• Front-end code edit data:

*****

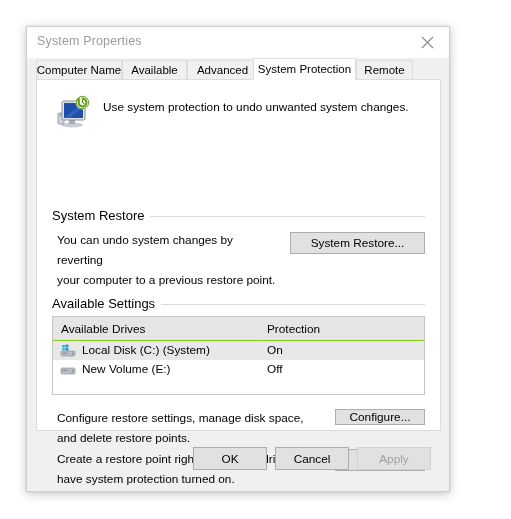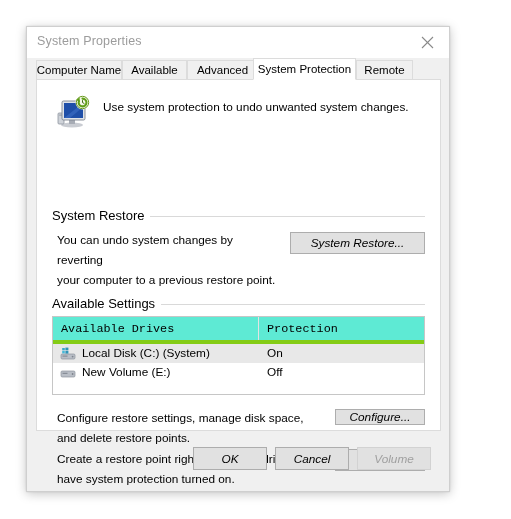--- a/index.html
+++ b/index.html
@@ -178,7 +178,6 @@
     justify-content: center;
     white-space: nowrap;
     cursor: default;
-    font-style: italic;
   }
   .push-button.disabled { color: #a0a0a0; }
 

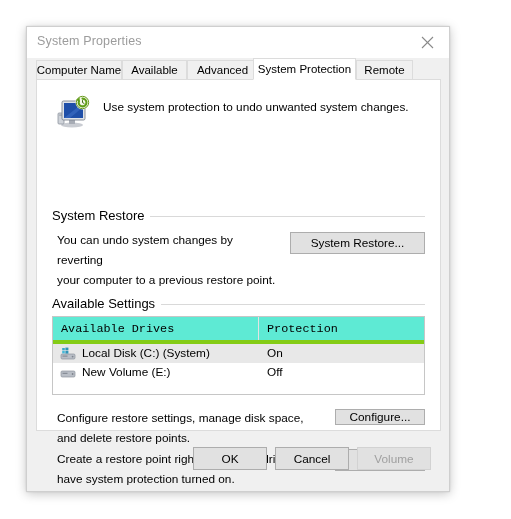--- a/index.html
+++ b/index.html
@@ -196,9 +196,8 @@
   #drives-header {
     position: relative;
     height: 23px;
-    border-bottom: 4px solid #84cc16;
-    background: #5eead4;
-    font-family: Liberation Mono, monospace;
+    border-bottom: 1px solid #84cc16;
+    background: #e5e5e5;
   }
   .col-drives {
     position: absolute;

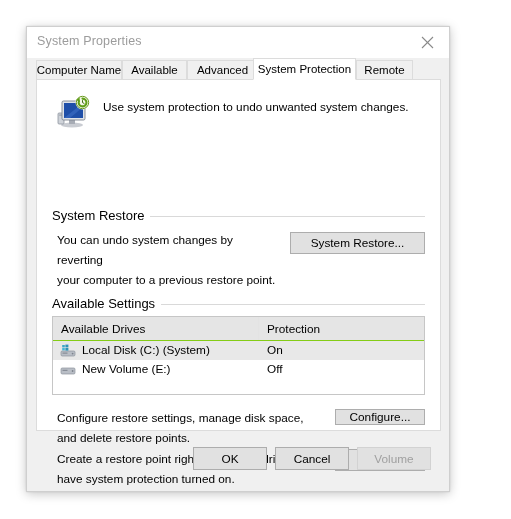--- a/index.html
+++ b/index.html
@@ -403,7 +403,7 @@
       <span>Cancel</span>
     </div>
     <div class="push-button disabled" style="left:330px; top:8px; width:74px; height:23px; background:#e1e1e1; border-color:#d2d2d2;">
-      <span>Volume</span>
+      <span>Apply</span>
     </div>
   </div>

*****

• Task details: Omit the pictures. Print, word for word, the lines from the beginning of the entries above through the line that holds "4px solid #84cc16;".

• Answer section:
--- a/index.html
+++ b/index.html
@@ -178,7 +178,6 @@
     justify-content: center;
     white-space: nowrap;
     cursor: default;
-    font-style: italic;
   }
   .push-button.disabled { color: #a0a0a0; }
 

--- a/index.html
+++ b/index.html
@@ -196,9 +196,8 @@
   #drives-header {
     position: relative;
     height: 23px;
-    border-bottom: 4px solid #84cc16;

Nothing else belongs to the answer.